Bring on the altcoin spring.

Cryptocurrency exchange Coinbase teased an opening of the shitcoin floodgates today with an announcement that it will allow issuers of obscure altcoins, tokens, and even digital collectables like CryptoKitties to officially apply to be listed on its exchange. 

At present, Coinbase only lists a few cryptocurrencies — bitcoin, bitcoin cash, ether, ethereum classic, and litecoin — that are for the most part generally considered to be not a scam. According to a company blog post, that is all about to change. 

“Today we’re announcing a new process that will allow us to rapidly list most digital assets that are compliant with local law, by satisfying listing requests in a jurisdiction-by-jurisdiction manner,” reads the blog post. “The new process begins with a form for issuers to submit assets for listing at Coinbase, which we will evaluate against our digital asset framework.”

Have an altcoin that’s in desperate need of a pump? How about a digital collectible that needs an aura of credibility? Well then, this handy Coinbase application form is for you.

Hello yes I am a major investor.

Hello yes I am a major investor.

Image: google form / coinbase

Of course, Coinbase may not accept your application. But hey, when has the almost certainty of failure stopped anyone in the cryptocurrency space?

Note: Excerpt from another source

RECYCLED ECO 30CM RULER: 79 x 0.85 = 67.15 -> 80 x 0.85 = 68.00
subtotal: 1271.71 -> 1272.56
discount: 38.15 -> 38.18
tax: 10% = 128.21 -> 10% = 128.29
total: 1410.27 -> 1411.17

Notably, the application form doesn’t appear to be limited to issuers (“Lead Developer or Founder”). “Major Investor (>$1M invested)” is also an option for your “position with this project” when filling out the form, as is “Executive or Employee.” 

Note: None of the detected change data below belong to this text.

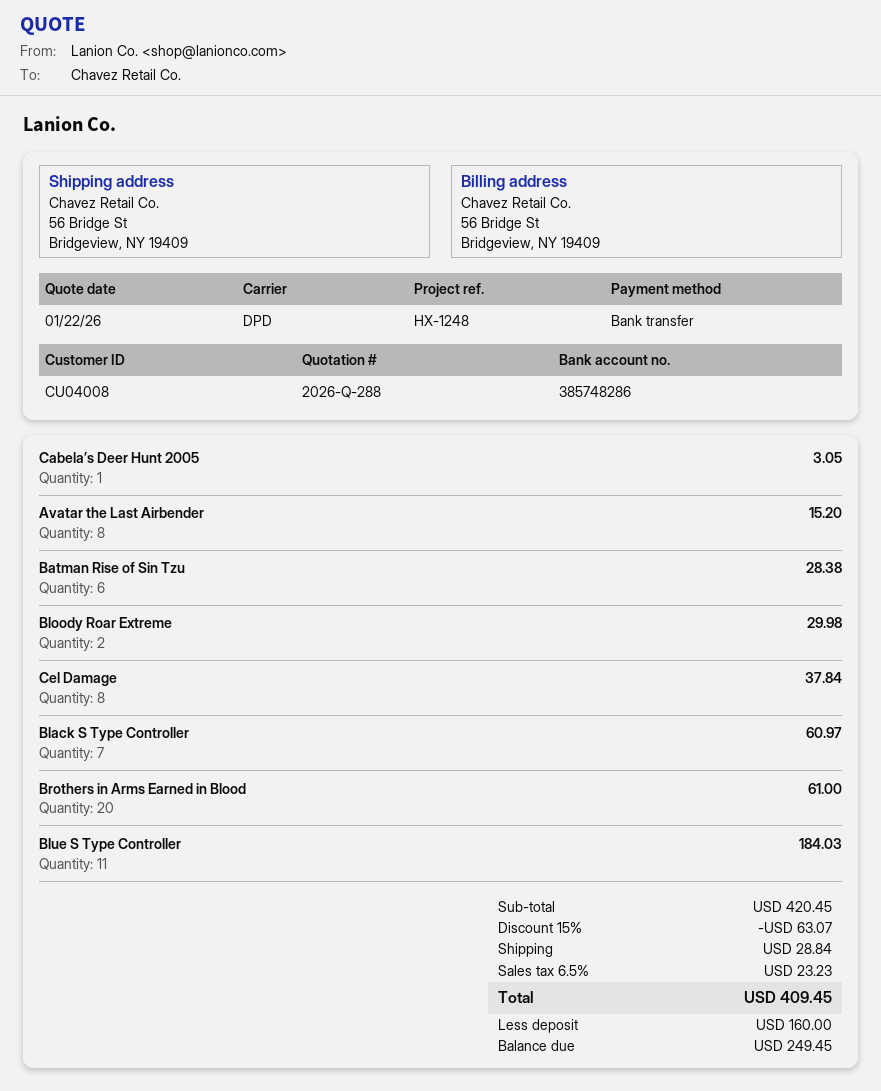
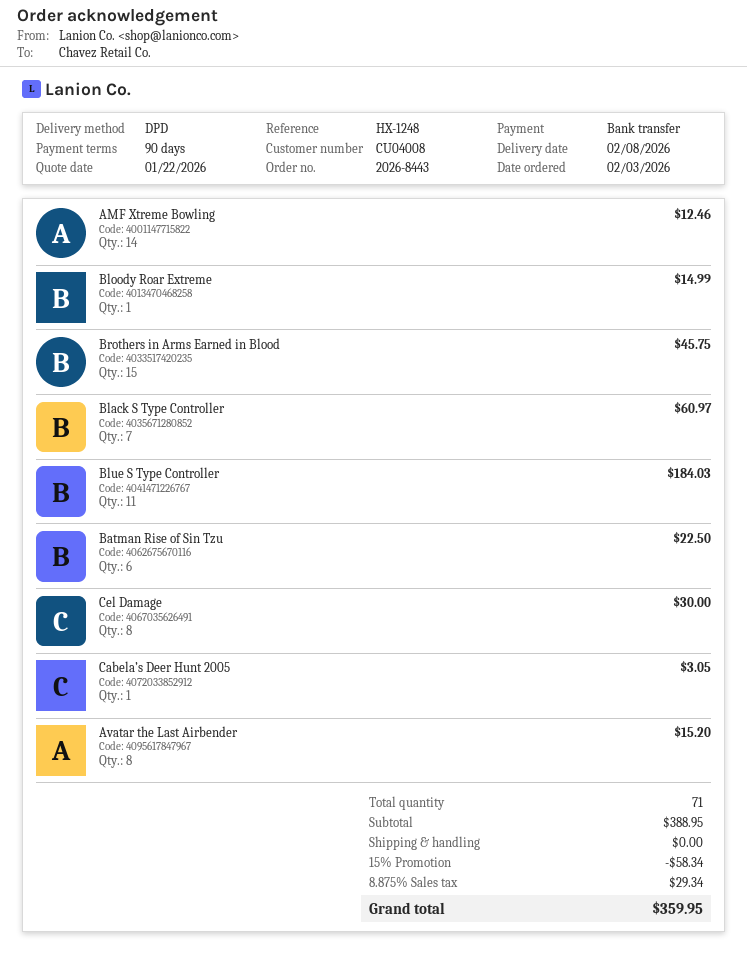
Batman Rise of Sin Tzu: 6 for 28.38 -> 6 for 22.50
Bloody Roar Extreme: 2 for 29.98 -> 1 for 14.99
Cel Damage: 8 for 37.84 -> 8 for 30.00
Brothers in Arms Earned in Blood: 20 for 61.00 -> 15 for 45.75
AMF Xtreme Bowling: none -> 14 for 12.46
subtotal: 420.45 -> 388.95
discount: 15% = 63.07 -> 15% = 58.34
shipping: 28.84 -> 0.00
tax: 6.5% = 23.23 -> 8.875% = 29.34
total: 409.45 -> 359.95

“[There] are now thousands of digital assets of all types, including coins, tokens, forks, stablecoins, and collectibles,” notes Coinbase’s post. “One of our top customer requests is to add support for these new assets, and we have been determining how to do this in a secure and compliant way for those assets meeting our standards.”

As the most popular U.S. cryptocurrency exchange, what Coinbase decides to list or not list can have a huge impact on the market at large. In December of 2017, for example, Coinbase announced it would support bitcoin cash — and the price of the cryptocurrency skyrocketed almost immediately. The price of ethereum classic also went up following the Coinbase announcement that it would soon support the coin.

More questions.

More questions.

Image: Google form / coinbase

We can practically hear altcoin developers licking their lips. And why shouldn’t they be? At present, it’s free to submit an application to the company. 

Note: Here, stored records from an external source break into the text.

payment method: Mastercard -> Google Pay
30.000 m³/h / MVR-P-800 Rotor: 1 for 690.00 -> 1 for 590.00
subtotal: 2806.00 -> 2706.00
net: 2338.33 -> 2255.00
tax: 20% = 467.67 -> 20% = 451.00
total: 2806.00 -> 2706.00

That may change in the future, however. 

“Depending on the volume of submissions,” Coinbase explains, “we reserve the right to impose an application fee in the future to defray the legal and operational costs associated with evaluating and listing new assets.”

In other words, if you have a coin you’d love to see listed on Coinbase you should get while the getting’s good. If you wait too long, you may end up paying for the pleasure of Coinbase rejecting your application and telling you your project is a worthless and possibly criminal scam.

But hey, nothing’s stopping you from submitting your application today! So go ahead and grab that Google Form by the horns and ride it all the way to the moon.